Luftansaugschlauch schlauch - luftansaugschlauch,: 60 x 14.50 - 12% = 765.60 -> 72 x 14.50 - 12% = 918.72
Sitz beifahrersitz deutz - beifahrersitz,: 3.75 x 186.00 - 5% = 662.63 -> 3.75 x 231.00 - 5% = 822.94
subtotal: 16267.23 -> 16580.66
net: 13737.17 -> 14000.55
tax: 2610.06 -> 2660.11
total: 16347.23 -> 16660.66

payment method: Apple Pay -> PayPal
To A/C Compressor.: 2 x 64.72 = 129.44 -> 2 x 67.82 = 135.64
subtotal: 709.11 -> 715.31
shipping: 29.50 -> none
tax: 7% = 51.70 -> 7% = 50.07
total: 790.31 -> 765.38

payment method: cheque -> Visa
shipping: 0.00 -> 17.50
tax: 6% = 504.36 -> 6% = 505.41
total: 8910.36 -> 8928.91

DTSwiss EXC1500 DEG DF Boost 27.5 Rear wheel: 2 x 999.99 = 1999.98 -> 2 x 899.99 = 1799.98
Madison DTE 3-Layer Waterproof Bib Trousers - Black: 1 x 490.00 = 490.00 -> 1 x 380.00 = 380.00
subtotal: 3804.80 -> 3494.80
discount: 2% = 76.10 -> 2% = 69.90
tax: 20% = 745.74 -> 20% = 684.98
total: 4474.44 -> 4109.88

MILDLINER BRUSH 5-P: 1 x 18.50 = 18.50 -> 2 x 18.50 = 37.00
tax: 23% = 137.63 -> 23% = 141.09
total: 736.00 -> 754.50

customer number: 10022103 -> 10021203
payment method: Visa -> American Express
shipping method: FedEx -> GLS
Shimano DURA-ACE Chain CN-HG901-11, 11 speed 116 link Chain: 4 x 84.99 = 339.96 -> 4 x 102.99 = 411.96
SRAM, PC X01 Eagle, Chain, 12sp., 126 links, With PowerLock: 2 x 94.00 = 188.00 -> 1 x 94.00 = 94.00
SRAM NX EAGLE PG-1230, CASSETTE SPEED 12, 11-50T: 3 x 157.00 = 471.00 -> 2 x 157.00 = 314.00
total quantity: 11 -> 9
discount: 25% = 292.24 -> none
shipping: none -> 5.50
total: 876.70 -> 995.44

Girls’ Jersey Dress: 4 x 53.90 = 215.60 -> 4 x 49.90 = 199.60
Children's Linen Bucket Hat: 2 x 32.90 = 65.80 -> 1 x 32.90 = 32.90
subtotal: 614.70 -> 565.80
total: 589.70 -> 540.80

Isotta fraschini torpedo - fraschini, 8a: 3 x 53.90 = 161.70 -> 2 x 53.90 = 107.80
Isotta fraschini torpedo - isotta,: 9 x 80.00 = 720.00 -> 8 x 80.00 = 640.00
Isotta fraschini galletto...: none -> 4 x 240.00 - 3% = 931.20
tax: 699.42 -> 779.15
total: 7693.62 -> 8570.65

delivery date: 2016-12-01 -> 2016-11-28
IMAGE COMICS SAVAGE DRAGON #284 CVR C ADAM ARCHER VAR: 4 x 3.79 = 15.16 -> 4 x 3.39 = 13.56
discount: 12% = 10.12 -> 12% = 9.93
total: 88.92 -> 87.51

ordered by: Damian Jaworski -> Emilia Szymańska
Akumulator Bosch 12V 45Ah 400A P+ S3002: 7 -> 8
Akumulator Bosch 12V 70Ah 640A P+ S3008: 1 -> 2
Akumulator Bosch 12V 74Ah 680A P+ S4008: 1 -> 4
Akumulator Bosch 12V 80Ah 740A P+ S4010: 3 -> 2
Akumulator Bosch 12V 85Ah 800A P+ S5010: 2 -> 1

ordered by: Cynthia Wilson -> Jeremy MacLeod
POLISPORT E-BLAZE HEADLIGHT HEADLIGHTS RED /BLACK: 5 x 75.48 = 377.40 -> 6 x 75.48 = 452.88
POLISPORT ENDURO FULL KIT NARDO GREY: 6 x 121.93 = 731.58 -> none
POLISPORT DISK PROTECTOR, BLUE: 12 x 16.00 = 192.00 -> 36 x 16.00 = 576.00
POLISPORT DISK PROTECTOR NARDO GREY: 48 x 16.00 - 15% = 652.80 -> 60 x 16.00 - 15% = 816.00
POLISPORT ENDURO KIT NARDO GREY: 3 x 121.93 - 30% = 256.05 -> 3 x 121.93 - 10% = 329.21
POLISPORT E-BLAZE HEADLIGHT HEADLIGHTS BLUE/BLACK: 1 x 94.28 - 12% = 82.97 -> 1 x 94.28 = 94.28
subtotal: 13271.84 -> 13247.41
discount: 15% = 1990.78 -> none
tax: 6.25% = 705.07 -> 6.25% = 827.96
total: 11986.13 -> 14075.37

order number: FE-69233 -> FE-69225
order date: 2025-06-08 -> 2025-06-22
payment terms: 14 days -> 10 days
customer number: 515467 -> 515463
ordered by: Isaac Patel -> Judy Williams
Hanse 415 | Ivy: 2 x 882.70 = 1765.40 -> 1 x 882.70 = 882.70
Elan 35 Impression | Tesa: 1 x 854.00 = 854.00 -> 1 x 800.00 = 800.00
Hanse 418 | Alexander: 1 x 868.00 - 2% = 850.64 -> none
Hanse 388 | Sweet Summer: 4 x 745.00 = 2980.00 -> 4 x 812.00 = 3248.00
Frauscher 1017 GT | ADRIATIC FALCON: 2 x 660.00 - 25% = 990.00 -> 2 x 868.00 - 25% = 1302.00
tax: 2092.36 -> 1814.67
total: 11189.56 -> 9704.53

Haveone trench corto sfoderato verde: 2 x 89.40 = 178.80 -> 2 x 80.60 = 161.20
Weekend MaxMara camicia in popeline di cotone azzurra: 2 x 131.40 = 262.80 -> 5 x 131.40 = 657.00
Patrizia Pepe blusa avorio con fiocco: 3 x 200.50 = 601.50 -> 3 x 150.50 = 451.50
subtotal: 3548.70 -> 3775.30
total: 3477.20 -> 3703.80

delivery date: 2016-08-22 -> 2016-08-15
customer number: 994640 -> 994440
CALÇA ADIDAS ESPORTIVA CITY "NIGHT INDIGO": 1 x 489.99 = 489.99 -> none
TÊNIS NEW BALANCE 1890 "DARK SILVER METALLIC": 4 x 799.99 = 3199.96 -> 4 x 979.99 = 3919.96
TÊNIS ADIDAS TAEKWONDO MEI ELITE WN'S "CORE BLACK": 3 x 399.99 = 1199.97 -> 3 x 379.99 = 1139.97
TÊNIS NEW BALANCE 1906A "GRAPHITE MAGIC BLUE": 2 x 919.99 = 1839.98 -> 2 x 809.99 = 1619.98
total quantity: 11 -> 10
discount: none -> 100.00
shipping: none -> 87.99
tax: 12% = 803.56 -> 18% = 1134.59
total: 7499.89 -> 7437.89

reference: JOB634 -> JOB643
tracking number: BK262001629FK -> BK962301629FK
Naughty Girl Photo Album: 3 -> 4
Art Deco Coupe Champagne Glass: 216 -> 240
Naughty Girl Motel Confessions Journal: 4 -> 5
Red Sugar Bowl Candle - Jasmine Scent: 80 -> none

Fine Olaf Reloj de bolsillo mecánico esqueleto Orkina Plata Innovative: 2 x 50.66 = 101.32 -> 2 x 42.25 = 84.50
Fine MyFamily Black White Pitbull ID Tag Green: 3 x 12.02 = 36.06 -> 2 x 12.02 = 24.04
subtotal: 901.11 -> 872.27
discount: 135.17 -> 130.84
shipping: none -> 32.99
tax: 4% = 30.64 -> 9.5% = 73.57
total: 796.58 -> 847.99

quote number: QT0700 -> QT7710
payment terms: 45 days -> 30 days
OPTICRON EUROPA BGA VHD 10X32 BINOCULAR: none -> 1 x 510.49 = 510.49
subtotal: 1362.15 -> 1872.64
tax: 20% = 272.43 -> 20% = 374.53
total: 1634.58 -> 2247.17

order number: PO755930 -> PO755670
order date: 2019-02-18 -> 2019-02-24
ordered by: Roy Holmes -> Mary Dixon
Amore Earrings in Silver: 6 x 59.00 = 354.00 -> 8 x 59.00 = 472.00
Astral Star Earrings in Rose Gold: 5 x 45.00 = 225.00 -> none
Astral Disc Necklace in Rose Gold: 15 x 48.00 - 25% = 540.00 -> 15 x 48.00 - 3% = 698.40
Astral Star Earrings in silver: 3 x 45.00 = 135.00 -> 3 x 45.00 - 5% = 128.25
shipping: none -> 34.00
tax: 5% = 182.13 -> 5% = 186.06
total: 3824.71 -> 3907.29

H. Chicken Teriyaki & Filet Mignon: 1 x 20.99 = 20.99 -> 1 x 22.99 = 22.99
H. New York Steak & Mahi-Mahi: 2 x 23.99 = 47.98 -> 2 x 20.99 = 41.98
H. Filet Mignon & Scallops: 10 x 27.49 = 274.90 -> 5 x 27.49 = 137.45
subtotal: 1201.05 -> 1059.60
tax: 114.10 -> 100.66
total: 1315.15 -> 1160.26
::::::::
TASK DIRECTIONS
Out of the data above, transcribe exactly and only the lines starting with the line that has "subtotal: 709.11 -> 715.31" and going on through the line that has "tax: 20% = 745.74 -> 20% = 684.98", both included.

EXERCISE RESPONSE
subtotal: 709.11 -> 715.31
shipping: 29.50 -> none
tax: 7% = 51.70 -> 7% = 50.07
total: 790.31 -> 765.38

payment method: cheque -> Visa
shipping: 0.00 -> 17.50
tax: 6% = 504.36 -> 6% = 505.41
total: 8910.36 -> 8928.91

DTSwiss EXC1500 DEG DF Boost 27.5 Rear wheel: 2 x 999.99 = 1999.98 -> 2 x 899.99 = 1799.98
Madison DTE 3-Layer Waterproof Bib Trousers - Black: 1 x 490.00 = 490.00 -> 1 x 380.00 = 380.00
subtotal: 3804.80 -> 3494.80
discount: 2% = 76.10 -> 2% = 69.90
tax: 20% = 745.74 -> 20% = 684.98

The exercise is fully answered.